- Born: 31 January 1975 Zitoradja, SFR Yugoslavia
- Died: 13 May 2014 (aged 39) Belgrade, Serbia
- Occupation: Politician
- Political party: Democratic Party (1996–2014)

= Miodrag Rakić =

Serbian politician (1975-2014)

Miodrag "Miki" Rakić (Миодраг "Мики" Ракић; 31 January 1975 – 13 May 2014) was a Serbian politician, former chief of staff of President Boris Tadić and Vice President of the Democratic Party (DS), and an important political figure in the politics of Serbia. He was born in Žitorađa, SR Serbia.

Miodrag Rakić was member of the Democratic Party since 1996, and was its Vice President from November 2012 to January 2014. He was the first on the list of Boris Tadić's New Democratic Party (NDS) in the 2014 parliamentary elections. He had played a pivotal role in the historical reconciliation of DS and the Socialist Party of Serbia (SPS), had played key role in forming of the Serbian Progressive Party (SNS) and NDS, and was a close friend of Aleksandar Vučić, who was in a different party. He played a key role in the apprehension of Ratko Mladić and Darko Šarić.

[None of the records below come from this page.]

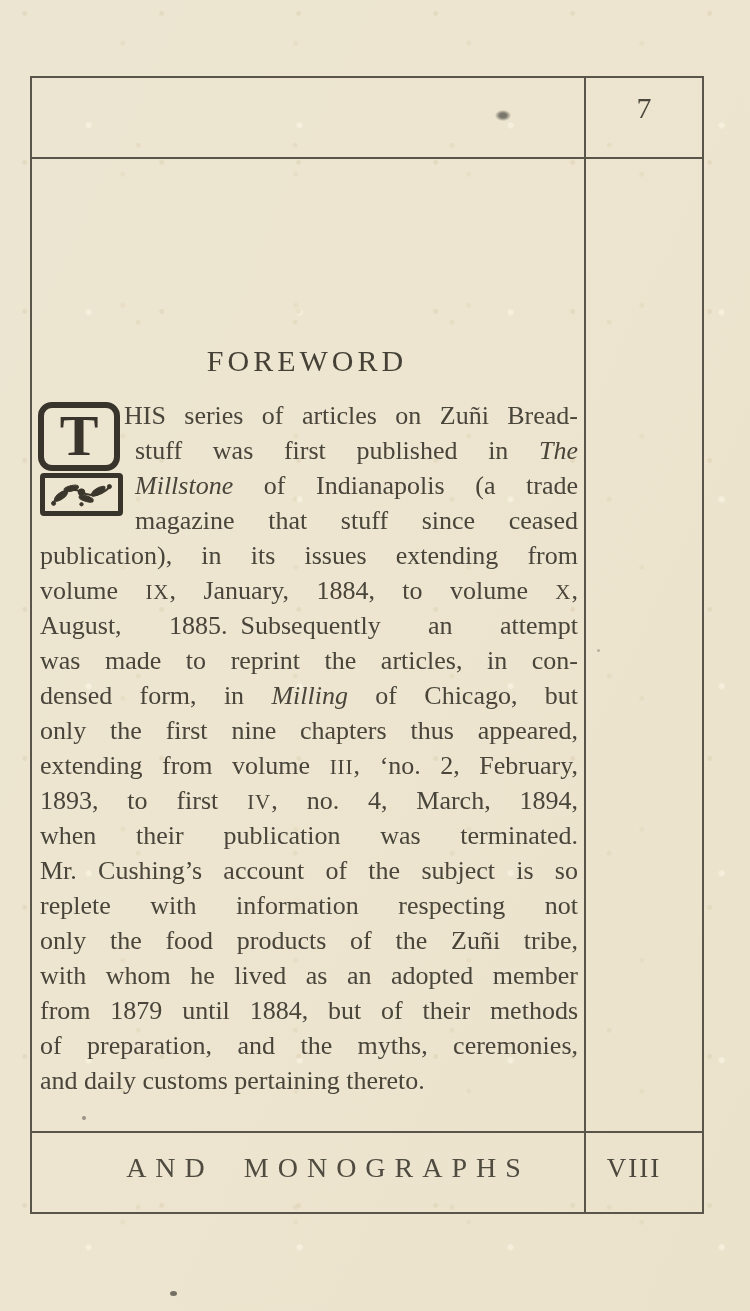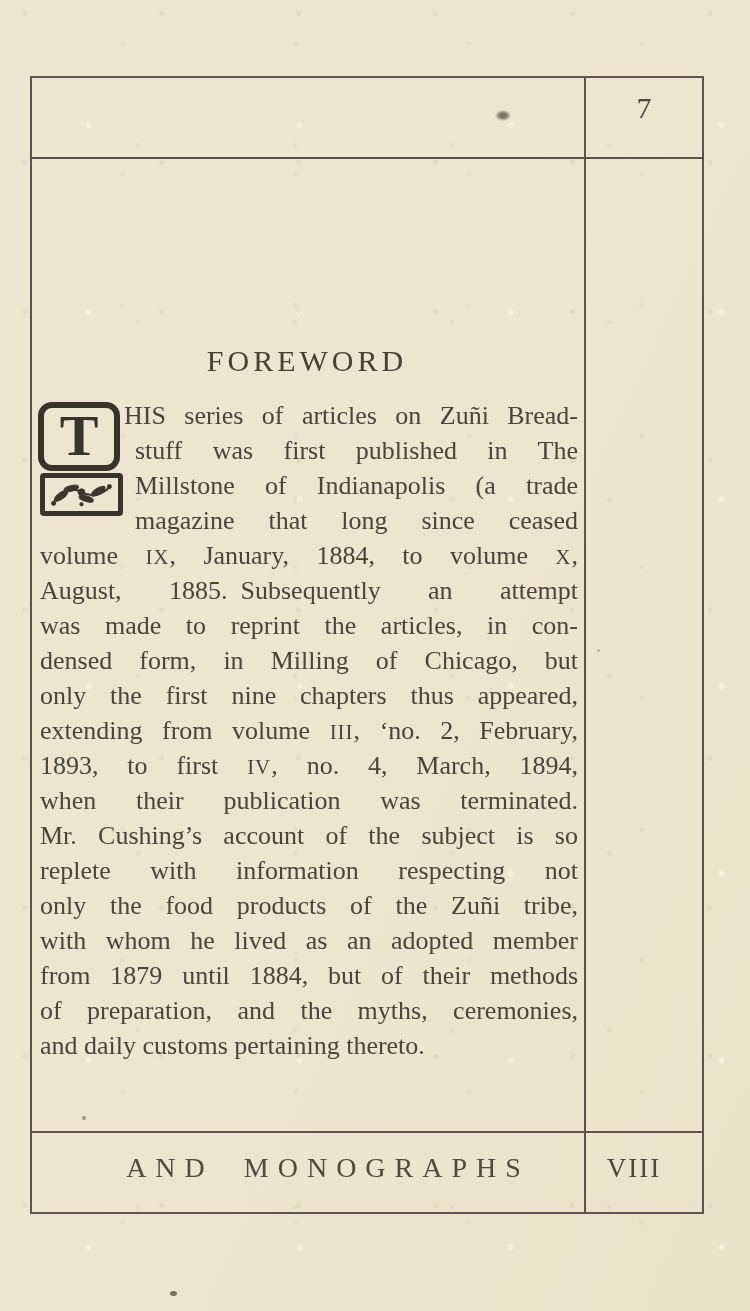"The" .i { font-style: none -> italic }
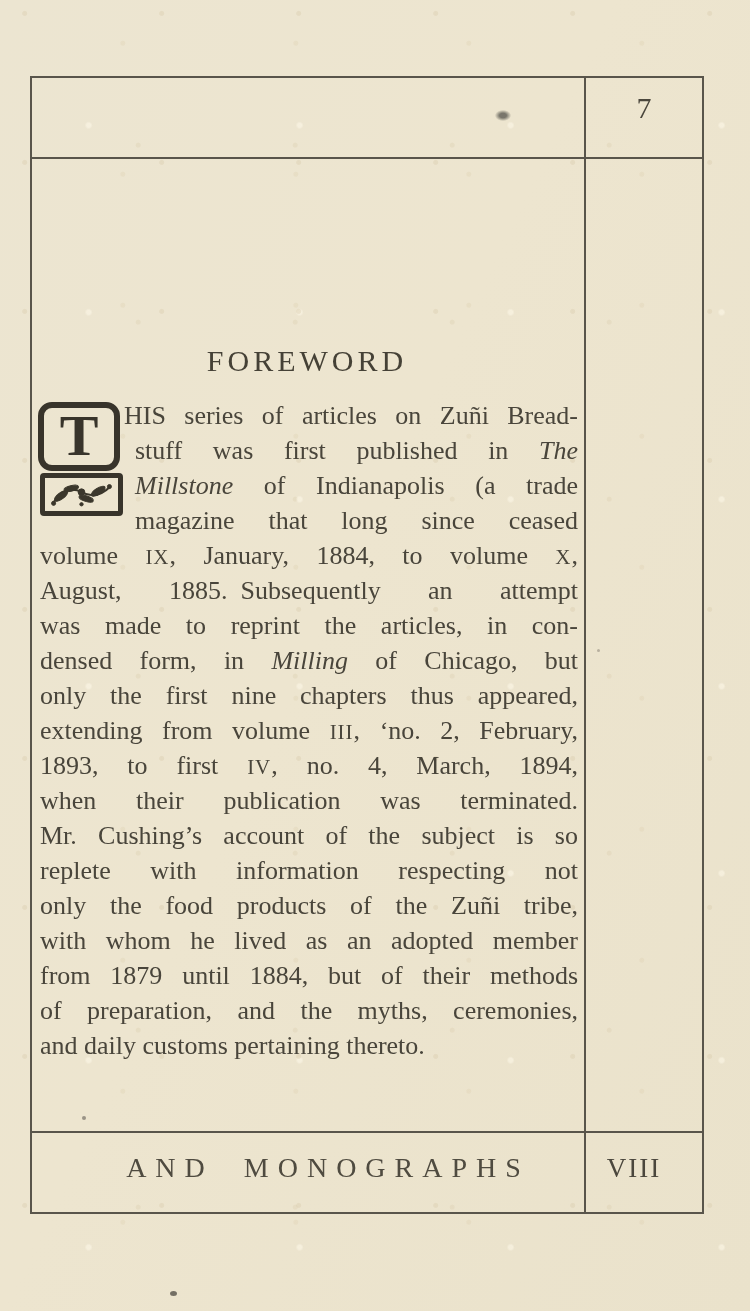"magazine that long since ceased" span { text: long -> stuff }
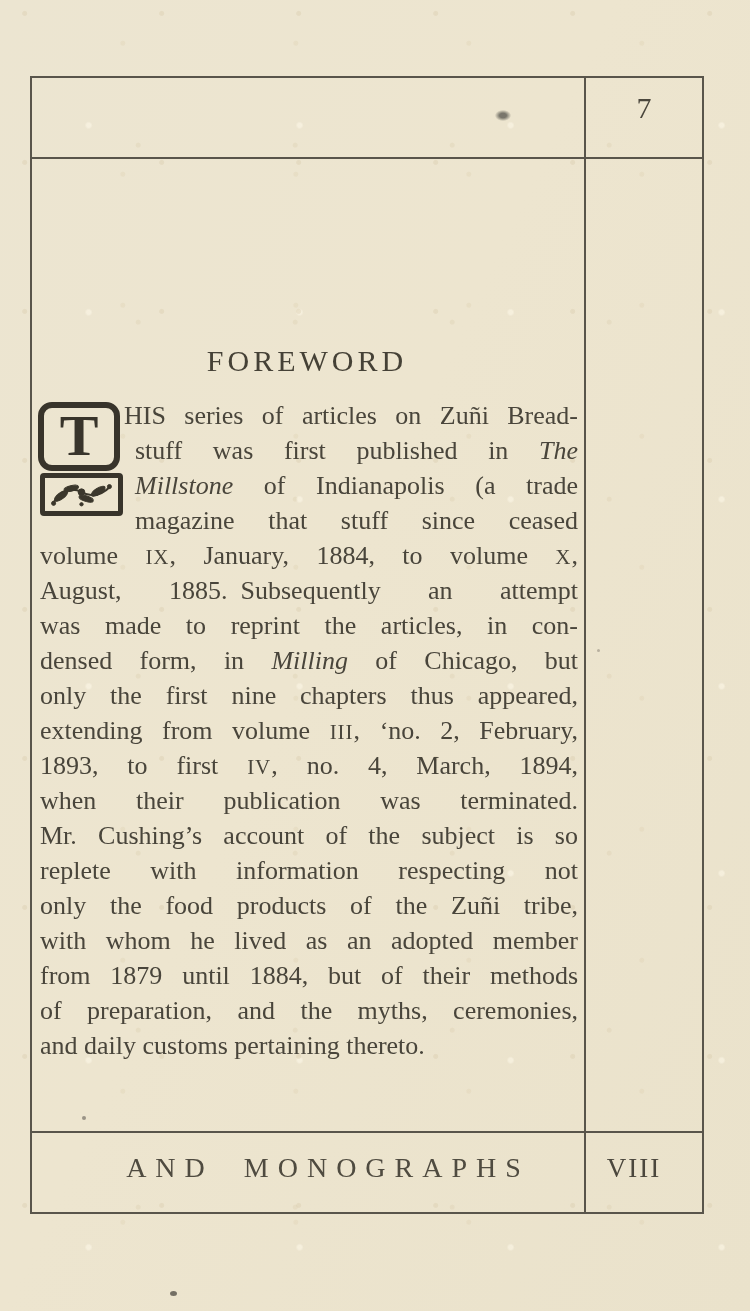"publication), in its issues extending" div.ln { html: none -> <div><span>publication), in its issues extending from</span></div> }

He was born in a family of medical professionals. Since his childhood, he lived in Belgrade, where he graduated with a law degree from the University of Belgrade. In politics, he was considered a shadowy, but influential person, who rarely appeared in public.

He died from cancer at VMA in Belgrade, Serbia, to which he was admitted on 18 April, after his state of health suddenly deteriorated. He had a wife and a son.